Content revision data
+++

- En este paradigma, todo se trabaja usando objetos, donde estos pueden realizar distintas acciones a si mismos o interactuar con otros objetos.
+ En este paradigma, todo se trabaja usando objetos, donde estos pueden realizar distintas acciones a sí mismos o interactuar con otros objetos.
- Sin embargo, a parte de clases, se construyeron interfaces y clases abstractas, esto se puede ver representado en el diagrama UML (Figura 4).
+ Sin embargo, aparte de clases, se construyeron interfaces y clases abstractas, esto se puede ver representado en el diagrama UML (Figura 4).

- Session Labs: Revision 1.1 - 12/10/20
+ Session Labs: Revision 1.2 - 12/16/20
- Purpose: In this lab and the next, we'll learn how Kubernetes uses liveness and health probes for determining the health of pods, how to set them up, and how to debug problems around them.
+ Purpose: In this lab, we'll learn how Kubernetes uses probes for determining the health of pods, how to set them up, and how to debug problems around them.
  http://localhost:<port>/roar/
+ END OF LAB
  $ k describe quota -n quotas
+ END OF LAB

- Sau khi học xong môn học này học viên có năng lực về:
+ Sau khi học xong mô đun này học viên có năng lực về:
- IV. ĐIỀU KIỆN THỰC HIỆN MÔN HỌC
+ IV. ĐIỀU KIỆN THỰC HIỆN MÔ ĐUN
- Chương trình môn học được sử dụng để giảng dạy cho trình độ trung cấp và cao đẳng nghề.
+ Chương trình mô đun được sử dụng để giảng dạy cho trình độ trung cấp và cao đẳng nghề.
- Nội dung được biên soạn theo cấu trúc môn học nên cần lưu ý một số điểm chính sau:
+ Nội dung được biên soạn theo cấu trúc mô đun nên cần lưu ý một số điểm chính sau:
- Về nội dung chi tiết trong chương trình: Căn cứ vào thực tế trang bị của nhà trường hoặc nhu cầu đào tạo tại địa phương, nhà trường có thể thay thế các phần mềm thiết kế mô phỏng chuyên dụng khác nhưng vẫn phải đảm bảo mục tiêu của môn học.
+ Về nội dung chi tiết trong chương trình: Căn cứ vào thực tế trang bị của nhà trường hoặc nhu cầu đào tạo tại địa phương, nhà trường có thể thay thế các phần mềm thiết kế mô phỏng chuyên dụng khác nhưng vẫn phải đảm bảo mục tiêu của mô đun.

+++

**TASK TO COMPLETE**
For each line above that contains "realizar", make a copy.

**WORKED SOLUTION**
- En este paradigma, todo se trabaja usando objetos, donde estos pueden realizar distintas acciones a si mismos o interactuar con otros objetos.
+ En este paradigma, todo se trabaja usando objetos, donde estos pueden realizar distintas acciones a sí mismos o interactuar con otros objetos.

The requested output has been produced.